**BRIEF**. Exact copy, pictures excluded: set down only the lines from the one with "html: <div>TERM0005</div> ->" through the end of the entries, keeping both end lines.

(Code change snippets)
= Beginning of Section =

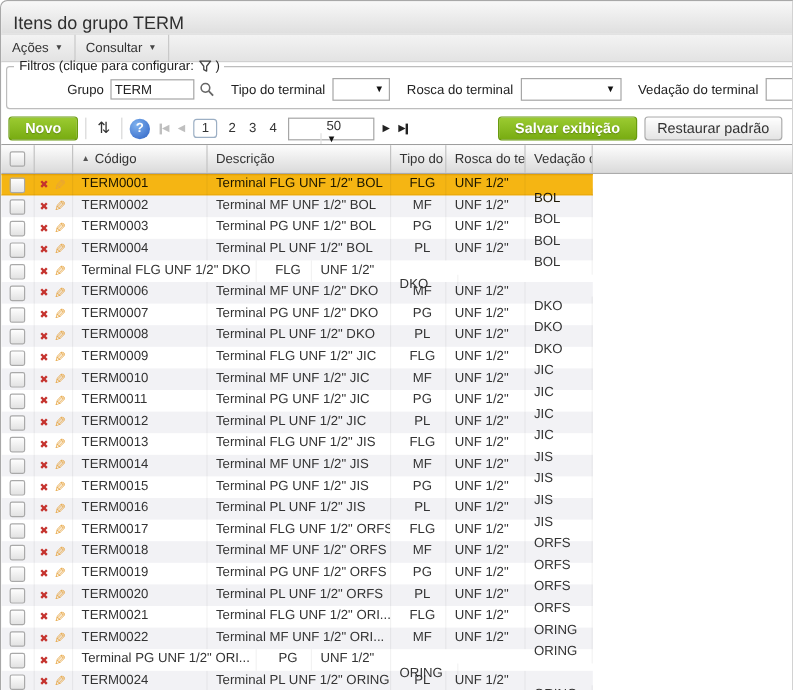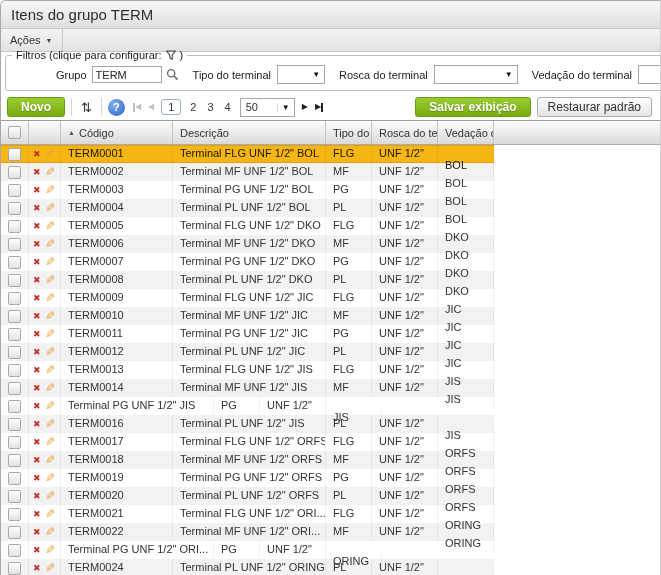"Itens do grupo TERM" .titlebar { align-items: center -> flex-end }
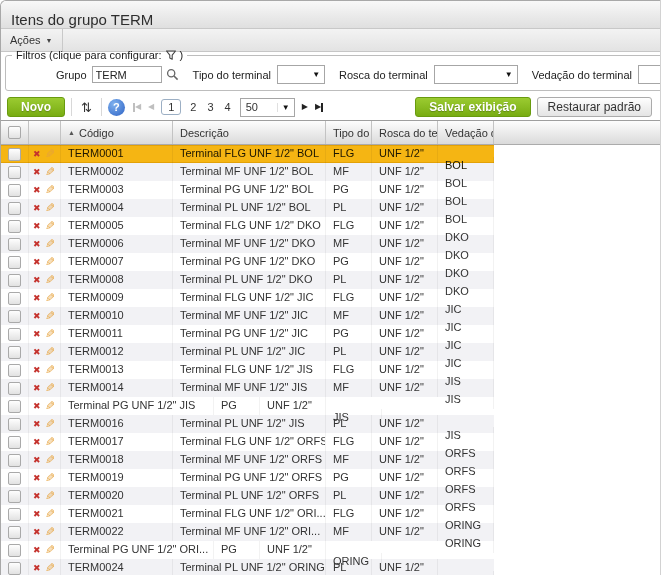"Consultar" div.menu-item { html: none -> <div> <span>Consultar</span> <span>▼</span> </div> }
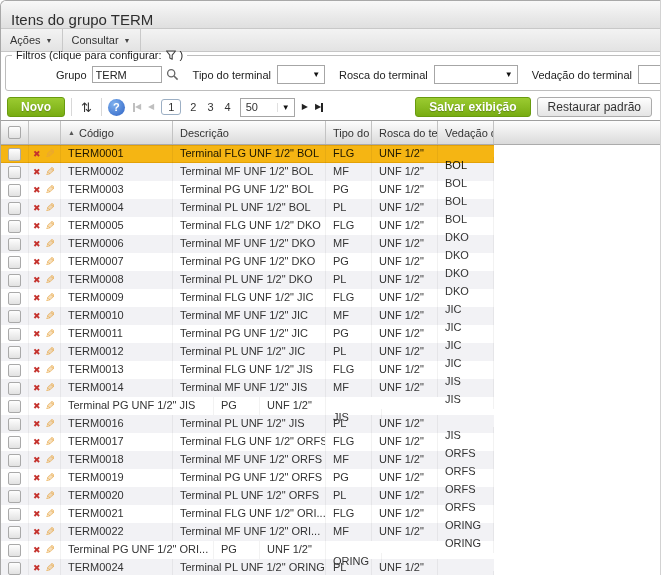"50" .size-select { flex-direction: none -> column; width: 55px -> 72px }
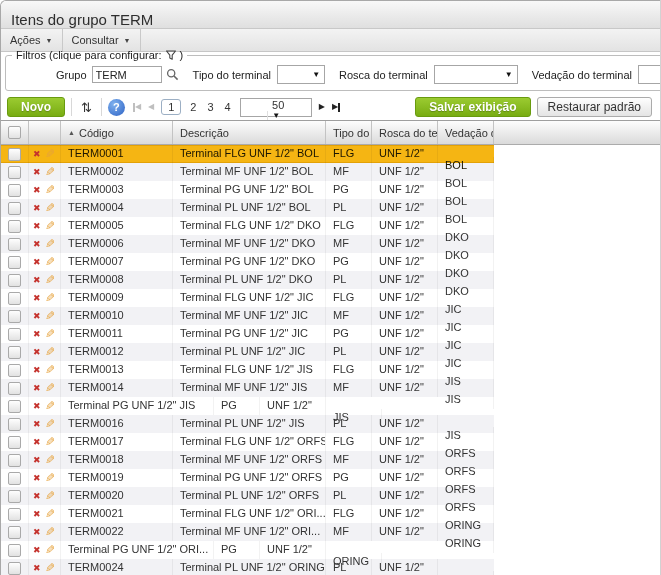"FLG" .c-tipo { text-align: none -> center }
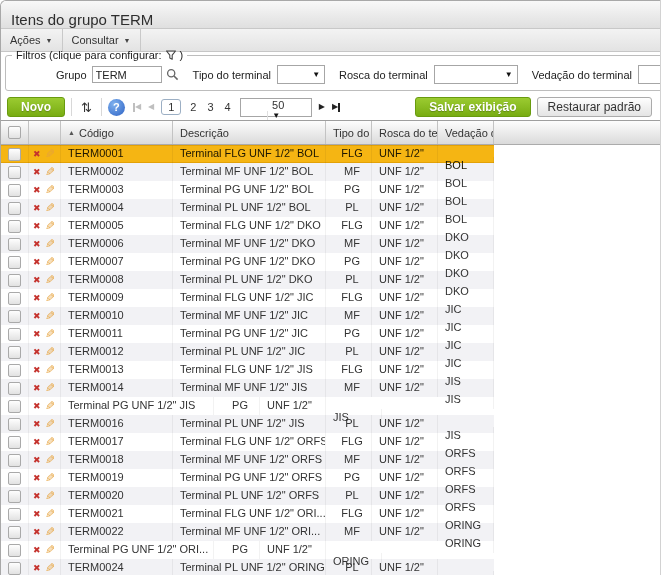"TERM0005" div.cell { html: <div>TERM0005</div> -> none }
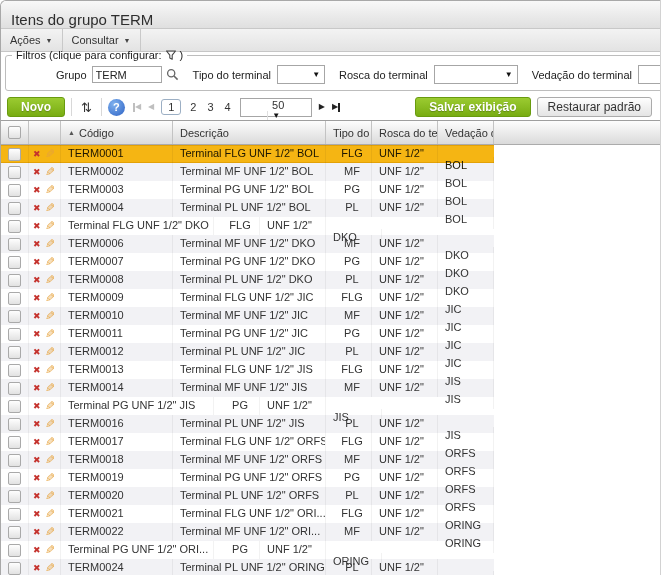"TERM0015" div.cell { html: none -> <div>TERM0015</div> }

= End of Section =

**FINAL ANSWER**.
"TERM0005" div.cell { html: <div>TERM0005</div> -> none }
"TERM0015" div.cell { html: none -> <div>TERM0015</div> }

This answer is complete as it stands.